When he finished, he nodded to Sally Martin, the school’s music teacher, who was standing by the steps at the side of the stage. Sally was to be the presenter of the show (and also the musical accompaniment if any were needed; she’d got her piano set up in the equivalent of the orchestra pit). It was her job to announce the acts, ask the judges for their verdicts, and tell the contestants ‘well done’ after they’d finished their performances and were snail-trailing back off the stage and into obscurity. And yet, despite the fact she barely had any responsibility, the woman looked genuinely scared. Throughout Manny’s grand speech, she’d kept removing her glasses with shaking hands and trying to polish them up. Every time she noticed him looking at her, she fiddled with her damn ponytail. Now, she’d lost so much colour in her cheeks she looked as though she was about to pass out. As she gingerly climbed the steps, Manny realised he should have gone for someone decidedly more glamorous. Sally was wearing this big, shapeless fleece coat thing which drowned her. She looked more like a dinner-lady than a presenter. He waited for her at the microphone and gave her an encouraging pat on the arm before she introduced the first act, hoping that would be enough. Hoping she’d also see the fiery warning in his eyes.

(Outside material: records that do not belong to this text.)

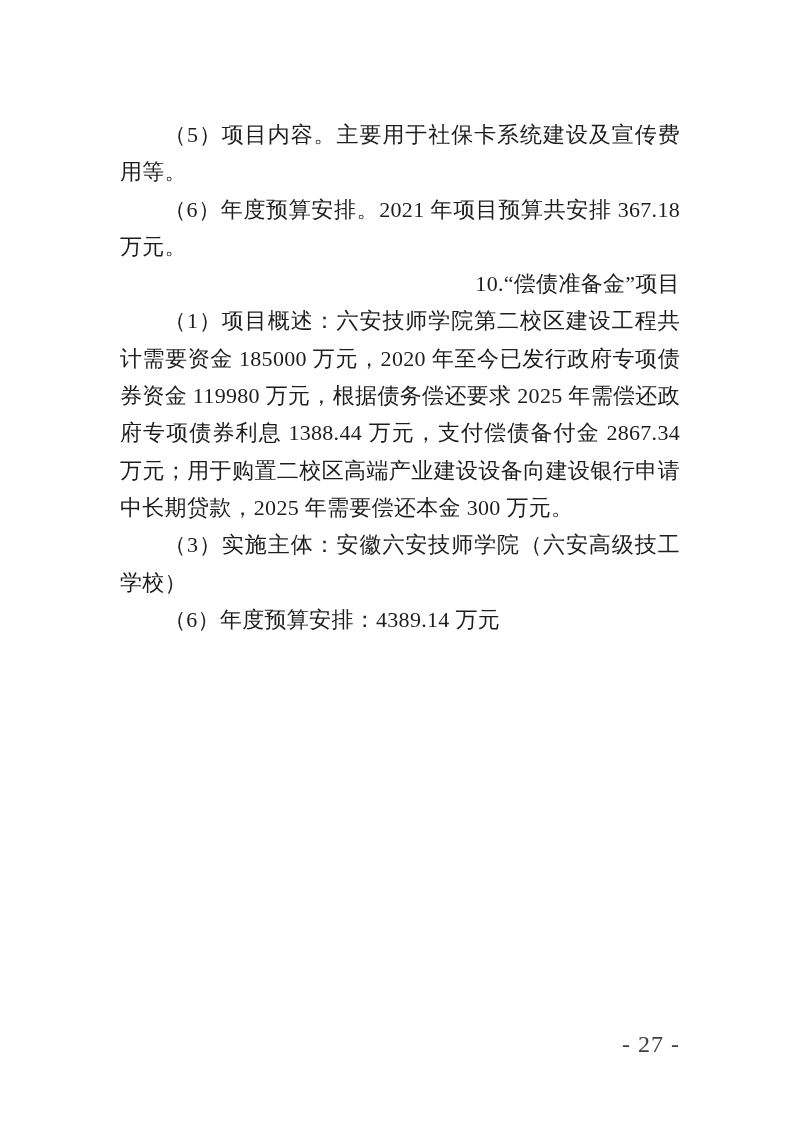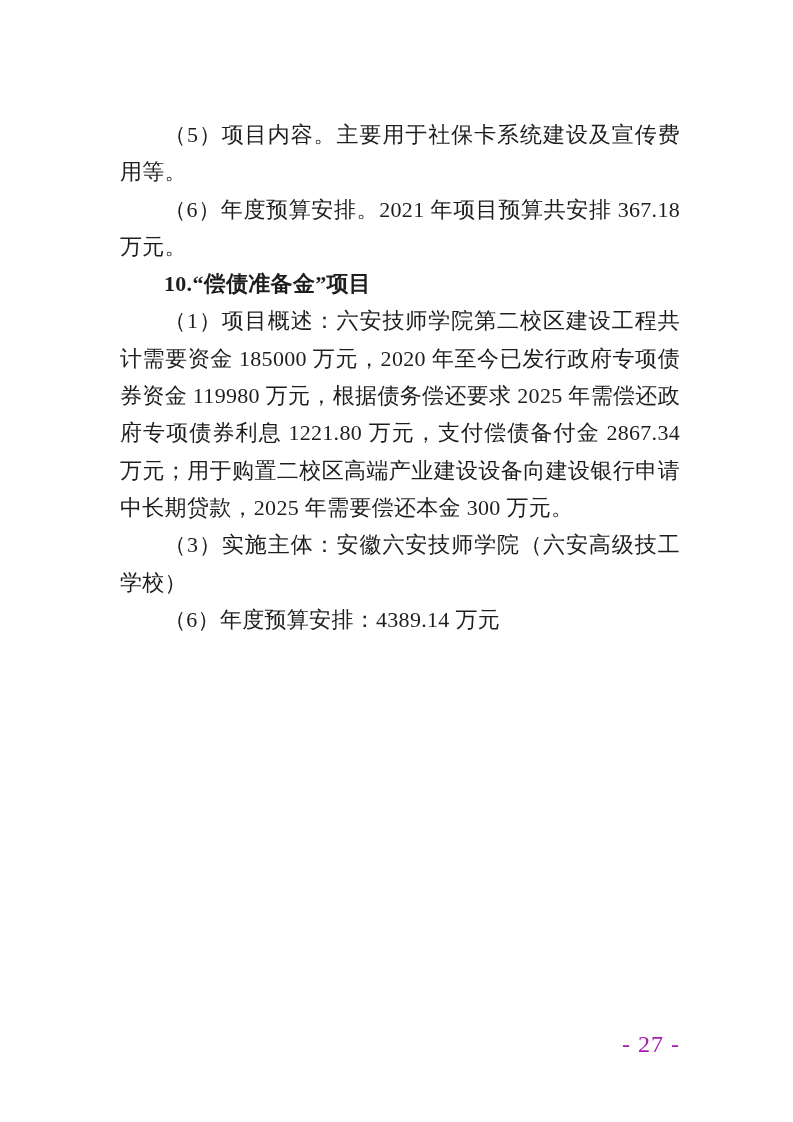--- a/index.html
+++ b/index.html
@@ -27,40 +27,40 @@
     text-align: justify;
     text-justify: inter-ideograph;
     letter-spacing: 0.3px;
   }
   .content p {
     margin: 0;
     padding: 0;
     text-indent: 2em;
   }
   .content p.heading {
-    font-weight: bold;
-    text-align: left;
+    font-weight: normal;
+    text-align: right;
   }
   .page-footer {
     position: absolute;
     top: 1013px;
     right: 113px;
     font-size: 24px;
     line-height: 32px;
     letter-spacing: 1px;
-    color: #a21caf;
+    color: #404040;
     text-align: left;
   }
 </style>
 </head>
 <body>
 
 <div class="page">
   <div class="content">
     <p class="para">（5）项目内容。主要用于社保卡系统建设及宣传费用等。</p>
     <p class="para">（6）年度预算安排。2021 年项目预算共安排 367.18 万元。</p>
     <p class="para heading">10.“偿债准备金”项目</p>
-    <p class="para">（1）项目概述：六安技师学院第二校区建设工程共计需要资金 185000 万元，2020 年至今已发行政府专项债券资金 119980 万元，根据债务偿还要求 2025 年需偿还政府专项债券利息 1221.80 万元，支付偿债备付金 2867.34 万元；用于购置二校区高端产业建设设备向建设银行申请中长期贷款，2025 年需要偿还本金 300 万元。</p>
+    <p class="para">（1）项目概述：六安技师学院第二校区建设工程共计需要资金 185000 万元，2020 年至今已发行政府专项债券资金 119980 万元，根据债务偿还要求 2025 年需偿还政府专项债券利息 1388.44 万元，支付偿债备付金 2867.34 万元；用于购置二校区高端产业建设设备向建设银行申请中长期贷款，2025 年需要偿还本金 300 万元。</p>
     <p class="para">（3）实施主体：安徽六安技师学院（六安高级技工学校）</p>
     <p class="para">（6）年度预算安排：4389.14 万元</p>
   </div>
   <div class="page-footer">- 27 -</div>
 </div>
 
 </body></html>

‘Hello everyone, one and all,’ she said, simply. ‘Thank you very much for coming, despite the – brrrrrrrrrrr – cold. Thank you for putting so much faith in the people of this fine town, this fine island.’

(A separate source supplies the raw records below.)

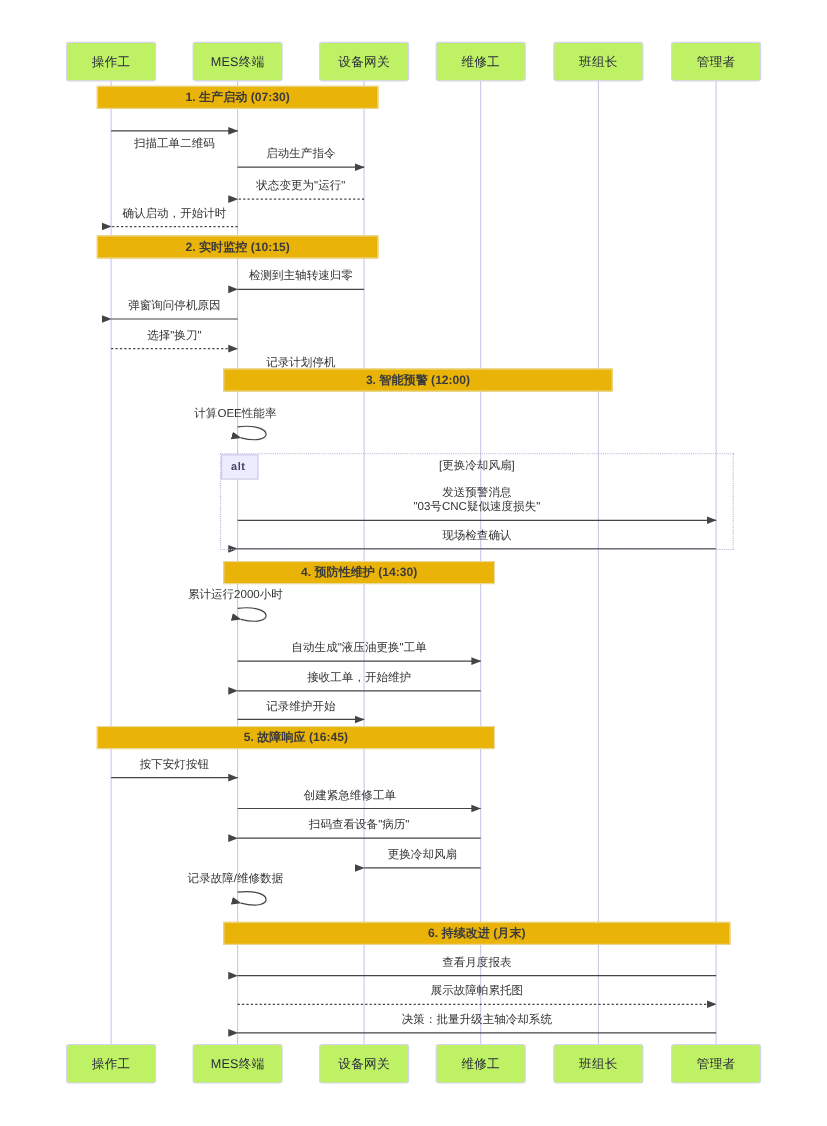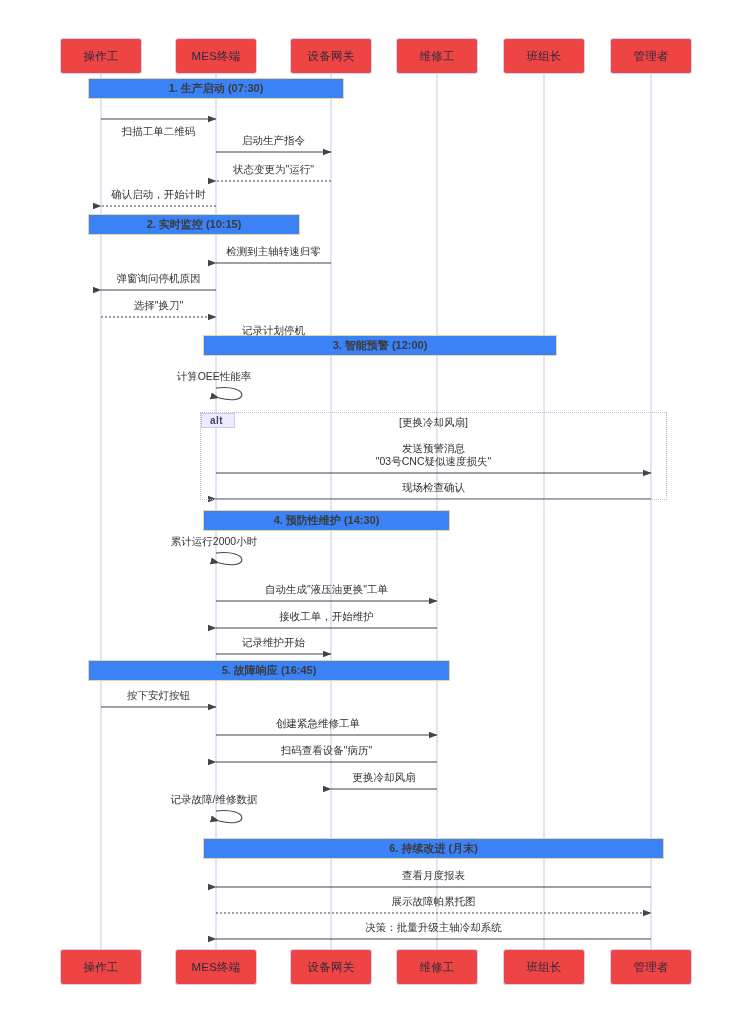--- a/index.html
+++ b/index.html
@@ -23,34 +23,34 @@
   #svg-layer {
     position: absolute;
     top: 0;
     left: 0;
     width: 752px;
     height: 1024px;
   }
   .participant-box {
     position: absolute;
     box-sizing: border-box;
-    background: #ef4444;
+    background: #bef264;
     border: 1px solid #d6d3f0;
     border-radius: 3px;
     display: flex;
     align-items: center;
     justify-content: center;
     font-size: 11.5px;
     color: #2b2b3d;
     letter-spacing: 0.2px;
   }
   .section-band {
     position: absolute;
     box-sizing: border-box;
-    background: #3b82f6;
+    background: #eab308;
     border: 1px solid #e8d99a;
     display: flex;
     align-items: center;
     justify-content: center;
     font-size: 11px;
     font-weight: bold;
     color: #3b3b3b;
   }
   .msg-label {
     position: absolute;
@@ -175,39 +175,39 @@
         <span>班组长</span>
       </div>
       <div class="participant-box" style="left: 610px; top: 949px; width: 82px; height: 36px;">
         <span>管理者</span>
       </div>
     </div>
   <div id="sections-layer">
       <div class="section-band" style="left: 88px; width: 256px; top: 78px; height: 21px;">
         <span>1. 生产启动  (07:30)</span>
       </div>
-      <div class="section-band" style="left: 88px; width: 212px; top: 214px; height: 21px;">
+      <div class="section-band" style="left: 88px; width: 256px; top: 214px; height: 21px;">
         <span>2. 实时监控  (10:15)</span>
       </div>
       <div class="section-band" style="left: 203px; width: 354px; top: 335px; height: 21px;">
         <span>3. 智能预警  (12:00)</span>
       </div>
       <div class="section-band" style="left: 203px; width: 247px; top: 510px; height: 21px;">
         <span>4. 预防性维护  (14:30)</span>
       </div>
       <div class="section-band" style="left: 88px; width: 362px; top: 660px; height: 21px;">
         <span>5. 故障响应  (16:45)</span>
       </div>
       <div class="section-band" style="left: 203px; width: 461px; top: 838px; height: 21px;">
         <span>6. 持续改进  (月末)</span>
       </div>
     </div>
   <div id="alt-layer">
       <div class="alt-frame" style="left: 200px; top: 412px; width: 467px; height: 88px;"></div>
-      <div class="alt-tag" style="left: 201px; top: 413px; width: 34px; height: 15px;">alt</div>
+      <div class="alt-tag" style="left: 201px; top: 413px; width: 34px; height: 23px;">alt</div>
       <div class="alt-cond" style="left: 433.5px; top: 416px;">[更换冷却风扇]</div>
     </div>
   <div id="labels-layer">
       <div class="msg-label" style="left: 158.5px; top: 101px; margin-top: 24px;"><div>扫描工单二维码</div></div>
       <div class="msg-label" style="left: 273.5px; top: 134px;"><div>启动生产指令</div></div>
       <div class="msg-label" style="left: 273.5px; top: 163px;"><div>状态变更为"运行"</div></div>
       <div class="msg-label" style="left: 158.5px; top: 188px; font-family: Liberation Serif, serif;"><div>确认启动，开始计时</div></div>
       <div class="msg-label" style="left: 273.5px; top: 245px;"><div>检测到主轴转速归零</div></div>
       <div class="msg-label" style="left: 158.5px; top: 272px;"><div>弹窗询问停机原因</div></div>
       <div class="msg-label" style="left: 158.5px; top: 299px;"><div>选择"换刀"</div></div>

Manny was hoping she’d go on to talk more about why it was such a fine town, what set it apart from wherever it was she’d grown up – down south probably – but she didn’t. She was straight into the business of the day. ‘I’m sure you don’t want to hear me prattle on; some of the kids here today hear enough of that at school…’ She waited out the muted boos before concluding. ‘And so, without further ado, I’d like you to give your very best Limm Island welcome to our first act of the day, a group of girls I know very well as they’re in my fourth year class, and I’m sure everyone else will know them after today. Limm Island, meet Dancing in the Moonlight!’
Warm applause followed. A few wolf whistles; Manny hoped they were from the fourth year boys and not any of the older males in the audience. But as he caught sight of the fourth year girls’ dancing troupe as they climbed the steps, as he almost saw up their short, short glittery skirts, he felt his heart give an involuntary flutter. He heard a wolf-whistle of his own inside his ears. Whether it was a wolf-whistle of appreciation or pain was open to some debate. Quickly, he pulled up a pew next to Mike Ford behind the trestle table.
‘Ever seen Donnie Darko, Mr. Combs?’ asked Mike.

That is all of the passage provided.